---------- Records for the task

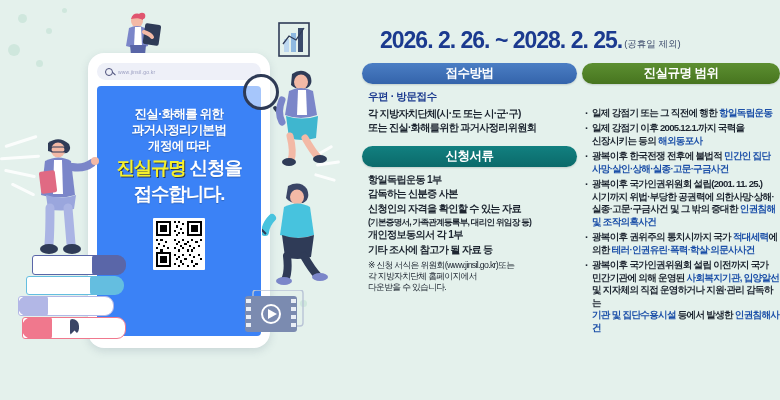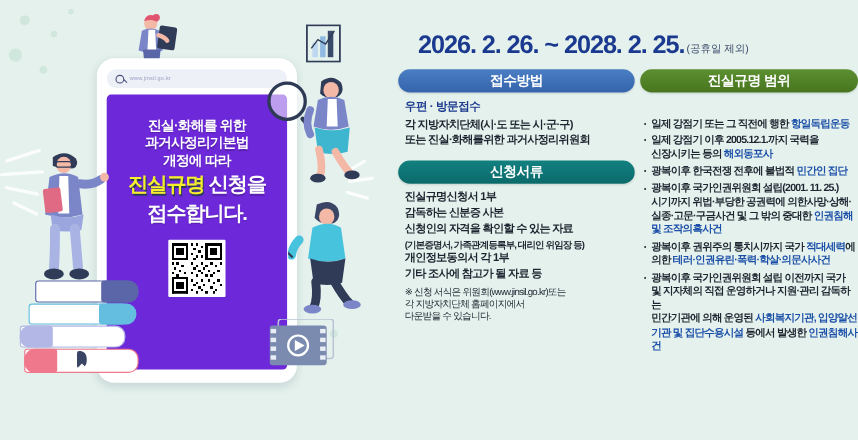--- a/index.html
+++ b/index.html
@@ -26,21 +26,21 @@
   .urlbar {
     position:absolute; left:9px; top:10px; width:164px; height:17px;
     background:#eef0f8; border-radius:9px; display:flex; align-items:center; gap:5px; padding:0 8px;
   }
   .url-magnifier { width:8px; height:8px; border:1.4px solid #4a4e7a; border-radius:50%; position:relative; flex:none; }
   .url-magnifier::after { content:""; position:absolute; width:3.5px; height:1.4px; background:#4a4e7a; transform:rotate(45deg); right:-3px; bottom:0px; }
   .url-text { font-size:5px; color:#9a9ec0; letter-spacing:.2px; white-space:nowrap; }
 
   .screen {
     position:absolute; left:9px; top:33px; width:164px; height:250px;
-    background:#6d28d9; border-radius:4px; overflow:hidden;
+    background:#3b82f6; border-radius:4px; overflow:hidden;
     display:flex; flex-direction:column; align-items:center;
   }
   .screen-lines { margin-top:20px; text-align:center; line-height:1.28; }
   .sl { color:#ffffff; font-weight:bold; font-size:12.5px; letter-spacing:-.7px; text-shadow:0 1px 1px rgba(0,0,0,.22); }
   .sl-big { font-size:18.5px; letter-spacing:-1.2px; margin-top:2px; }
   .hl { color:#f5f02a; text-shadow:1px 1px 0 #2c3a57; }
   .qr { margin-top:13px; width:52px; height:52px; background:#fff; padding:3px; border-radius:1px; }
   .qr svg { display:block; }
 
   
@@ -344,21 +344,21 @@
       <div class="body-block">
         <div class="sub-head">우편 · 방문접수</div>
         <div class="plain-line">각 지방자치단체(시·도 또는 시·군·구)</div>
         <div class="plain-line">또는 진실·화해를위한 과거사정리위원회</div>
       </div>
 
       <div class="banner banner-teal" style="margin-top:11px;">
         <span>신청서류</span>
       </div>
       <div class="body-block">
-        <div class="doc-line">진실규명신청서 1부</div>
+        <div class="doc-line">항일독립운동 1부</div>
         <div class="doc-line">감독하는 신분증 사본</div>
         <div class="doc-line">신청인의 자격을 확인할 수 있는 자료</div>
         <div class="doc-sub">(기본증명서, 가족관계등록부, 대리인 위임장 등)</div>
         <div class="doc-line">개인정보동의서 각 1부</div>
         <div class="doc-line">기타 조사에 참고가 될 자료 등</div>
         <div class="foot-note">※ 신청 서식은 위원회(www.jinsil.go.kr)또는</div>
         <div class="foot-note" style="margin-top:0">각 지방자치단체 홈페이지에서</div>
         <div class="foot-note" style="margin-top:0">다운받을 수 있습니다.</div>
       </div>
     </div>
@@ -370,34 +370,35 @@
       <div class="bullet-list" id="scope-list">
           <div class="bullet-item">
             <span class="ind"><span>일제 강점기 또는 그 직전에 행한 </span><span class="em">항일독립운동</span></span>
           </div>
           <div class="bullet-item">
             <span class="ind"><span>일제 강점기 이후 2005.12.1.까지 국력을</span></span>
             <span class="ind"><span>신장시키는 등의 </span><span class="em">해외동포사</span></span>
           </div>
           <div class="bullet-item">
             <span class="ind"><span>광복이후 한국전쟁 전후에 불법적 </span><span class="em">민간인 집단</span></span>
+            <span class="ind"><span class="em">사망·살인·상해·실종·고문·구금사건</span></span>
           </div>
           <div class="bullet-item">
             <span class="ind"><span>광복이후 국가인권위원회 설립(2001. 11. 25.)</span></span>
             <span class="ind"><span>시기까지 위법·부당한 공권력에 의한사망·상해·</span></span>
             <span class="ind"><span>실종·고문·구금사건 및 그 밖의 중대한 </span><span class="em">인권침해</span></span>
             <span class="ind"><span class="em">및 조작의혹사건</span></span>
           </div>
           <div class="bullet-item">
             <span class="ind"><span>광복이후 권위주의 통치시까지 국가 </span><span class="em">적대세력</span><span>에</span></span>
             <span class="ind"><span>의한 </span><span class="em">테러·인권유린·폭력·학살·의문사사건</span></span>
           </div>
           <div class="bullet-item">
             <span class="ind"><span>광복이후 국가인권위원회 설립 이전까지 국가</span></span>
+            <span class="ind"><span>민간기관에 의해 운영된 </span><span class="em">사회복지기관, 입양알선</span></span>
             <span class="ind"><span>및 지자체의 직접 운영하거나 지원·관리 감독하는</span></span>
-            <span class="ind"><span>민간기관에 의해 운영된 </span><span class="em">사회복지기관, 입양알선</span></span>
             <span class="ind"><span class="em">기관 및 집단수용시설</span><span> 등에서 발생한 </span><span class="em">인권침해사건</span></span>
           </div>
         </div>
     </div>
 
   </div>
 </div>
 
 </body></html>

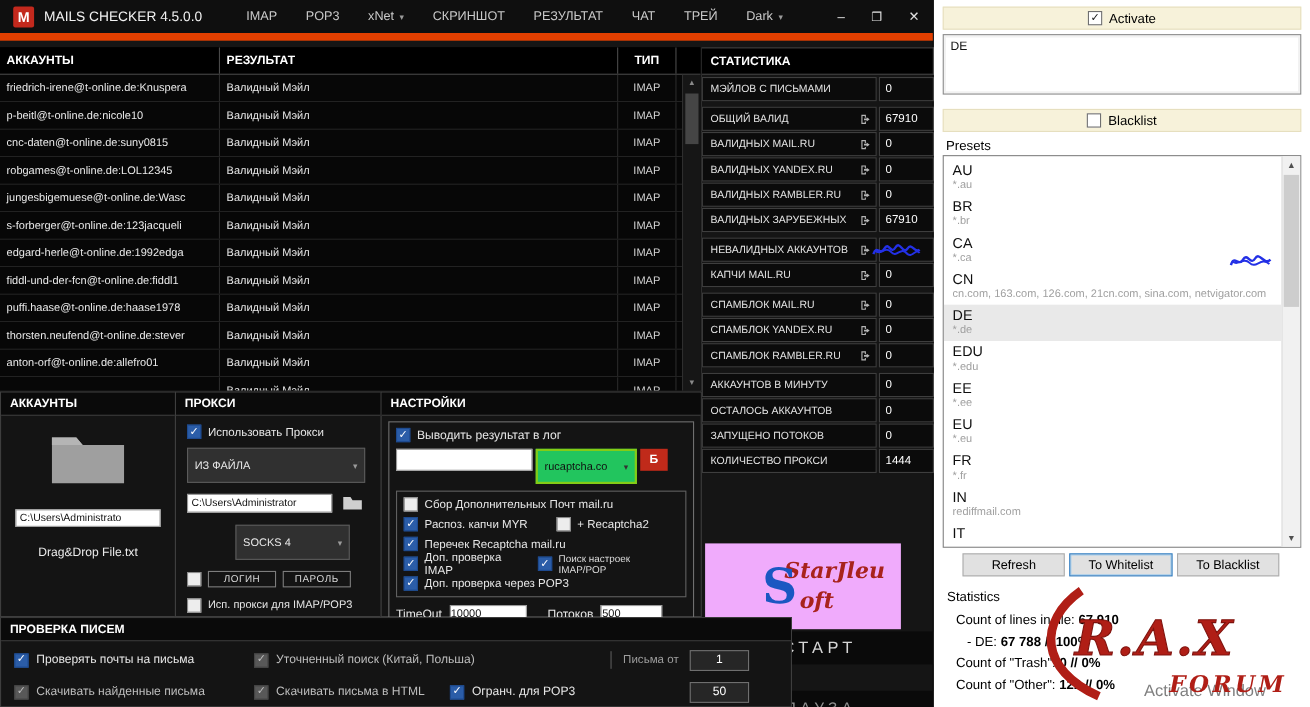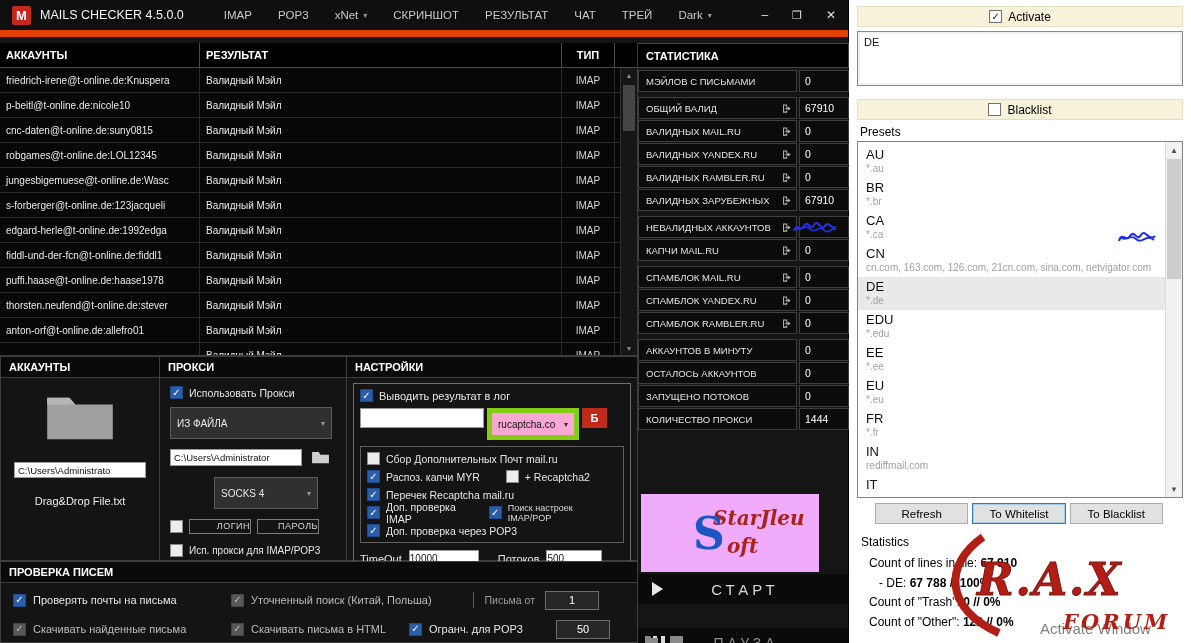--- a/index.html
+++ b/index.html
@@ -64,21 +64,21 @@
   .pause-icon i { width:4px; height:13px; background:#dcdcdc; }
   .btn-start .lbl { flex:1; text-align:center; color:#d6d6d6; font-size:15px; letter-spacing:4px; margin-right:22px; }
   .btn-pause .lbl { flex:1; text-align:center; color:#8f8f8f; font-size:14px; letter-spacing:4px; margin-right:22px; }
   .tray { position:absolute; left:645px; top:636px; height:7px; overflow:hidden; display:flex; gap:12px; }
 
   
   .panel { position:absolute; background:#141414; border:1px solid #3e3e3e; }
   .p-acc { left:0; top:356px; width:160px; height:205px; }
   .p-proxy { left:159px; top:356px; width:188px; height:205px; }
   .p-set { left:346px; top:356px; width:292px; height:205px; }
-  .p-letters { left:0; top:561px; width:638px; height:82px; }
+  .p-letters { left:0; top:561px; width:720px; height:82px; }
   .phead { height:21px; line-height:21px; padding-left:8px; font-size:11px; font-weight:bold; color:#fff; background:#0a0a0a; border-bottom:1px solid #3e3e3e; }
 
   .cb { width:13px; height:13px; border:1px solid #8a8a8a; background:#ededed; display:inline-flex; align-items:center; justify-content:center; font-size:10px; font-weight:bold; line-height:1; color:transparent; flex:none; cursor:pointer; }
   .cb.checked { background:#2b5da8; border-color:#1d4a8f; color:#fff; }
   .cb.gray-checked { background:#585858; border-color:#454545; color:#bdbdbd; }
   .cb.light { background:#fff; border-color:#707070; }
   .cb.light.checked { background:#fff; color:#111; border-color:#707070; }
 
   .acc-body { text-align:center; padding-top:13px; }
   .acc-body input { width:132px; height:16px; font-size:9.5px; border:1px solid #9a9a9a; background:#fff; color:#111; padding:0 3px; margin-top:13px; }
@@ -86,48 +86,48 @@
 
   .proxy-body { padding:8px 10px; font-size:10.5px; color:#e6e6e6; }
   .cb-row { display:flex; align-items:center; gap:6px; }
   .select { height:32px; background:#303030; border:1px solid #5b5b5b; color:#e9e9e9; display:flex; align-items:center; justify-content:space-between; padding:0 6px; font-size:10px; cursor:pointer; }
   .sel-proxy-src { width:162px; margin:8px 0; }
   .proxy-path-row { display:flex; gap:5px; align-items:center; }
   .proxy-path-row input { width:132px; height:17px; font-size:9.5px; background:#fff; border:1px solid #9a9a9a; color:#111; padding:0 3px; }
   .folder-btn { width:26px; height:20px; display:flex; align-items:center; justify-content:center; cursor:pointer; }
   .sel-socks { width:104px; margin:10px 0 10px 44px; }
   .login-row { display:flex; align-items:center; gap:6px; margin-bottom:10px; }
-  .mini-btn { width:62px; height:15px; line-height:13px; text-align:right; border:1px solid #7d7d7d; background:#141414; color:#d8d8d8; font-size:9px; letter-spacing:.5px; cursor:pointer; }
+  .mini-btn { width:62px; height:15px; line-height:13px; text-align:center; border:1px solid #7d7d7d; background:#141414; color:#d8d8d8; font-size:9px; letter-spacing:.5px; cursor:pointer; }
 
   .set-body { padding:5px 6px; }
   .set-box { border:1px solid #6f6f6f; padding:5px 6px; }
   .cap-row { display:flex; gap:3px; margin:6px 0; }
   .cap-row input { width:124px; height:20px; background:#fff; border:1px solid #9a9a9a; padding:0 3px; font-size:10px; }
-  .sel-captcha { width:92px; background:#f9a8d4; color:#111; border:5px solid #84cc16;justify-content:space-between; }
+  .sel-captcha { width:92px; background:#22c55e; color:#111; border:2px solid #84cc16;justify-content:space-between; }
   .sel-captcha .sel-caret { color:#333; }
   .btn-b { width:25px; height:20px; background:#c02a1a; color:#fff; font-weight:bold; font-size:11px; display:flex; align-items:center; justify-content:center; cursor:pointer; }
   .opts-box { border:1px solid #606060; padding:4px 6px; display:flex; flex-direction:column; gap:3px; }
   .opt-row { display:flex; align-items:center; gap:6px; font-size:10.5px; color:#e6e6e6; height:15px; }
   .opt-sub { font-size:9px; color:#dcdcdc; }
   .sp16 { width:14px; }
   .to-row { display:flex; align-items:center; gap:7px; margin-top:7px; font-size:11px; color:#e6e6e6; }
   .to-row input { height:17px; background:#fff; border:1px solid #9a9a9a; text-align:left; font-size:10px; color:#111; }
   .in-timeout { width:70px; } .in-threads { width:56px; }
   .lbl-threads { margin-left:12px; }
 
   .let-body { padding:5px 12px; display:flex; flex-direction:column; gap:5px; font-size:11px; color:#e6e6e6; }
   .lrow { display:flex; align-items:center; height:24px; }
   .lgroup { display:flex; align-items:center; gap:7px; }
   .g1 { width:218px; } .g2a { width:225px; } .g2b { width:178px; }
   .lgray { color:#bdbdbd; }
   .rcluster { display:flex; align-items:center; margin-left:auto; gap:10px; margin-right:26px; }
   .vdiv { width:1px; height:16px; background:#5a5a5a; }
   .lmuted { color:#9d9d9d; font-size:10.5px; }
   .lp-input { width:54px; height:19px; background:#262626; border:1px solid #6f6f6f; color:#fff; text-align:center; font-size:11px; }
-  .ml-auto { margin-left:auto; margin-right:15px; }
+  .ml-auto { margin-left:auto; margin-right:26px; }
 
   
   .side { position:absolute; left:849px; top:0; width:342px; height:643px; background:#fff; color:#000; overflow:hidden; }
   .band { position:absolute; left:8px; width:326px; height:21px; background:#f7f2da; border:1px solid #e6dfbf; display:flex; align-items:center; justify-content:center; gap:6px; font-size:12px; }
   .band.wl { top:6px; } .band.bl { top:99px; }
   .wl-text { position:absolute; left:8px; top:31px; width:326px; height:55px; border:1px solid #8a8a8a; box-shadow:inset 0 0 0 2px #f2f2f2; font-family:inherit; font-size:11px; padding:4px 6px; resize:none; outline:none; color:#111; }
   .presets-label { position:absolute; left:11px; top:125px; font-size:12px; }
   .presets { position:absolute; left:8px; top:141px; width:326px; height:357px; border:1px solid #828282; display:flex; background:#fff; }
   .plist { flex:1; overflow:hidden; padding-top:3px; }
   .pitem { height:33px; padding:2px 0 0 8px; cursor:pointer; }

--------------------

**How to complete this task**
From the records above, transcribe only the stretch from the line with "및 집단수용시설</span><span> 등에서" through the line with "left:346px; top:356px; width:292px;", keeping both ends. Omit pictures.

**Result**
             <span class="ind"><span class="em">기관 및 집단수용시설</span><span> 등에서 발생한 </span><span class="em">인권침해사건</span></span>
           </div>
         </div>
     </div>
 
   </div>
 </div>
 
 </body></html>

--- a/index.html
+++ b/index.html
@@ -64,21 +64,21 @@
   .pause-icon i { width:4px; height:13px; background:#dcdcdc; }
   .btn-start .lbl { flex:1; text-align:center; color:#d6d6d6; font-size:15px; letter-spacing:4px; margin-right:22px; }
   .btn-pause .lbl { flex:1; text-align:center; color:#8f8f8f; font-size:14px; letter-spacing:4px; margin-right:22px; }
   .tray { position:absolute; left:645px; top:636px; height:7px; overflow:hidden; display:flex; gap:12px; }
 
   
   .panel { position:absolute; background:#141414; border:1px solid #3e3e3e; }
   .p-acc { left:0; top:356px; width:160px; height:205px; }
   .p-proxy { left:159px; top:356px; width:188px; height:205px; }
   .p-set { left:346px; top:356px; width:292px; height:205px; }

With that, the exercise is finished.